Kity hatte jedoch gehört und verstanden, daß es ihm peinlich und unangenehm war, in ihrer Gegenwart entblößt zu sein.

„Ich sehe nicht hin, sehe nicht hin!“ sagte sie daher, den Arm richtend, „Marja Nikolajewna, tretet von dieser Seite, bringt ihn in Ordnung,“ fügte sie hinzu. – „Geh doch – bitte – in meinem kleinen Reisesack befindet sich ein Riechfläschchen,“ wandte sie sich an ihren Mann, „du weißt ja, in der Seitentasche. Bring es mir doch, während man hier noch vollends Ordnung macht.“

Als Lewin mit dem Riechfläschchen zurückkehrte, fand er den Kranken bereits wieder zurecht gelegt, und alles in seiner Umgebung völlig verwandelt. Der drückende üble Geruch war mit einer Atmosphäre von Essig und Parfüms vertauscht worden, welche Kity mit gespitzten Lippen und aufgeblasenen roten Wangen durch das Flacon umhersprengte. Von Staub war nichts mehr zu sehen und vor dem Bett lag ein Teppich. Aus dem Tische standen geordnet Flacons und Caraffen, lag auch die nötige Wäsche, sowie eine Arbeit in broderie anglaise von Kity. Auf einem andern Tische am Bett des Kranken, stand Getränk, ein Licht und Arzneipulver. Der Kranke selbst, gesäubert und gekämmt, lag in frischen Überzügen, auf hochgemachten Kissen und in weißem Hemd mit einem weißen Kragen um den unnatürlich dünnen Hals, und blickte mit einem Ausdruck von Hoffnung unverwandt auf Kity.

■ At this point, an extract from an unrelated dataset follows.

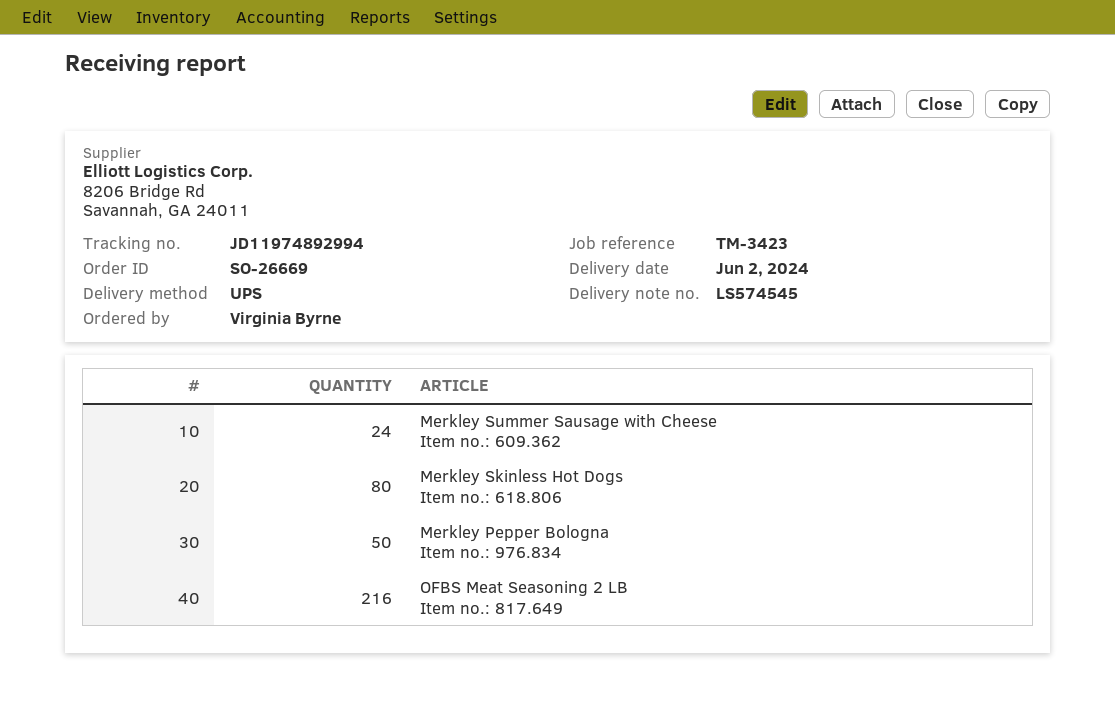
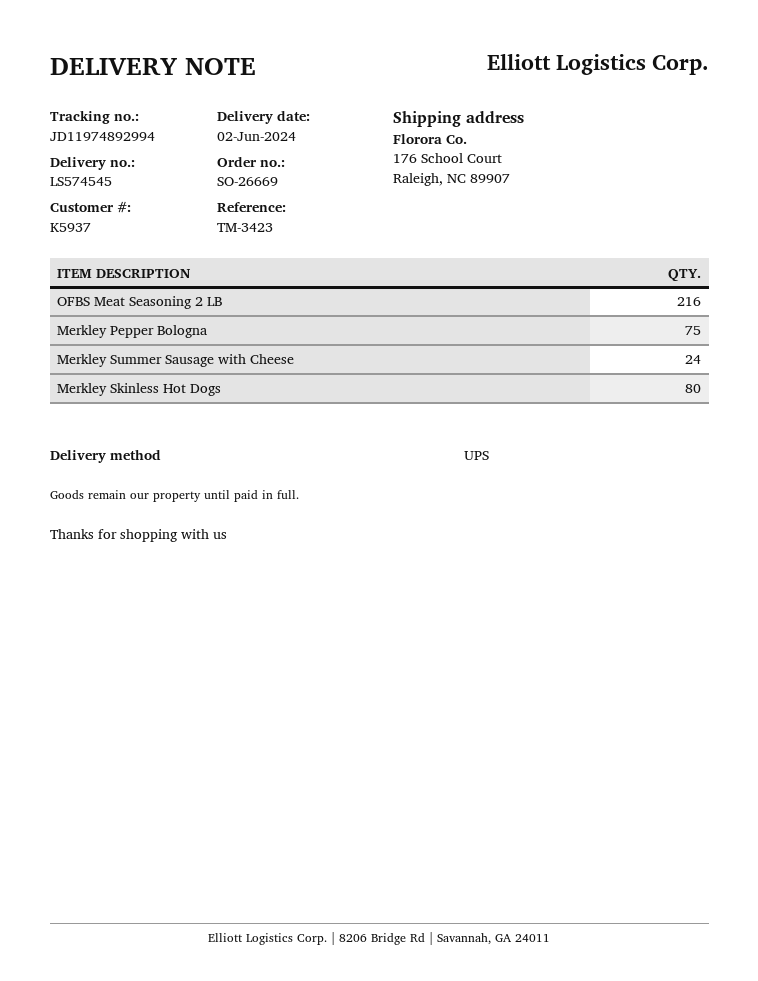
Merkley Pepper Bologna: 50 -> 75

Der von Lewin herbeigebrachte, erst im Klub aufgefundene Arzt, war nicht der nämliche, welcher Nikolay Lewin sonst behandelte und mit welchem dieser unzufrieden war. Der neue Arzt langte ein Hörrohr hervor und behorchte den Kranken, schüttelte den Kopf, verschrieb eine Arznei, und erklärte mit großer Ausführlichkeit zunächst, wie die Arznei zu nehmen sei, und dann, welche Diät beobachtet werden sollte. Er empfahl rohe oder nur weichgekochte Eier, und Selterswasser mit warmer Milch von bestimmter Temperatur.

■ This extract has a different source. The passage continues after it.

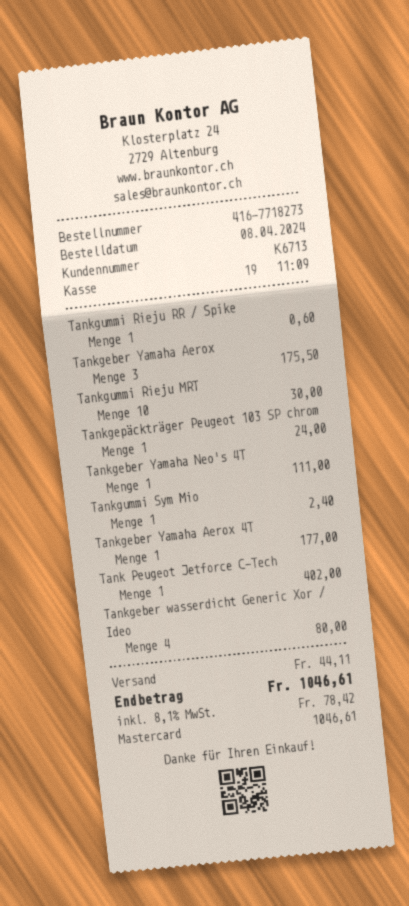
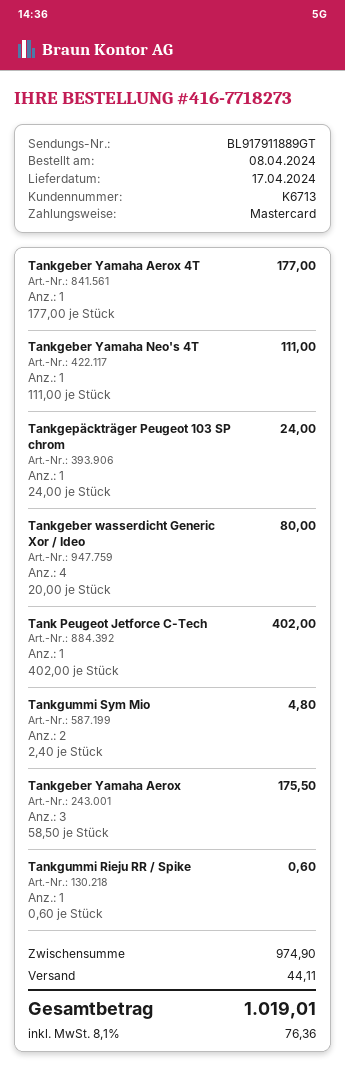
Tankgummi Rieju MRT: 10 for 30.00 -> none
Tankgummi Sym Mio: 1 for 2.40 -> 2 for 4.80
tax: 8.1% = 78.42 -> 8.1% = 76.36
total: 1046.61 -> 1019.01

Nachdem der Arzt gegangen war, sagte der Kranke etwas zu seinem Bruder, allein Lewin vernahm nur die letzten Worte „deine Katja“; an dem Blicke jedoch, mit welchem jener sie anschaute, erkannte Lewin, daß sie gelobt worden sei. Er rief nun auch Katja, wie Nikolay sie genannt hatte.

„Mir ist schon bei weitem besser,“ sagte er, „bei Euch wäre ich freilich schon längst wieder gesund geworden. Wie wohl mir ist!“ Er ergriff ihre Hand und zog sie an seine Lippen, gab aber, wie in der Furcht, es möchte ihr dies unangenehm sein, seine Absicht auf, ließ die Hand sinken und streichelte sie nur. Kity faßte diese Hand mit ihren beiden Händen und drückte sie. „Jetzt legt mich auf die linke Seite und geht schlafen,“ fuhr er fort.

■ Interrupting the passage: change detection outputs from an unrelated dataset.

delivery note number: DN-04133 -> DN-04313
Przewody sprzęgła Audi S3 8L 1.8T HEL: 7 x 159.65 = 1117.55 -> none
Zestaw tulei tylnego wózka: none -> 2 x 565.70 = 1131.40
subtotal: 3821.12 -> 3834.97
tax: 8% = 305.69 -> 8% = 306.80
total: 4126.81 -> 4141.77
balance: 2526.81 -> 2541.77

Niemand hatte verstanden, was er sprach, nur Kity hatte es erfaßt. Sie hatte es verstanden, weil sie fortwährend in Gedanken beobachtete, was er wünschen möchte.

„Auf die andere Seite,“ sagte sie zu ihrem Manne, „er schläft stets auf jener. Lege du ihn um, ich möchte nicht gern die Dienerschaft dazu rufen. Ich aber kann es nicht. Ihr könnt es auch nicht?“ wandte sie sich an Marja Nikolajewna.

„Ich fürchte mich,“ versetzte diese.

So entsetzlich es Lewin auch sein mochte, diesen grauenhaften Körper mit beiden Armen umfassen zu müssen und Stellen unter der Bettdecke zu berühren, von denen er nichts wissen mochte, machte Lewin, dem Einflusse seines Weibes nachgebend, das energische Gesicht, das dieses schon an ihm kannte und schickte sich dazu an, indem er die Arme vorstreckte, war aber bei aller seiner Kraft, von der seltsamen Schwere dieser ausgemergelten Glieder überrascht.

Während er ihn wandte, seinen Hals von dem abgezehrten, langen Arme umfaßt fühlend, drehte Kity schnell und leise das Kopfkissen um und schob es wieder unter, legte den Kopf des Kranken zurecht und ordnete ihm das spärliche Haar, welches wieder an den Schläfen klebte.

Der Kranke hielt des Bruders Hand in der seinen. Lewin fühlte, daß er etwas mit dieser Hand zu thun wünsche und dieselbe mit sich zog; erstarrend folgte er derselben. Nikolay führte seine Hand an die Lippen und küßte sie und Lewin erschauerte in Schluchzen und verließ, nicht fähig zu reden, das Gemach.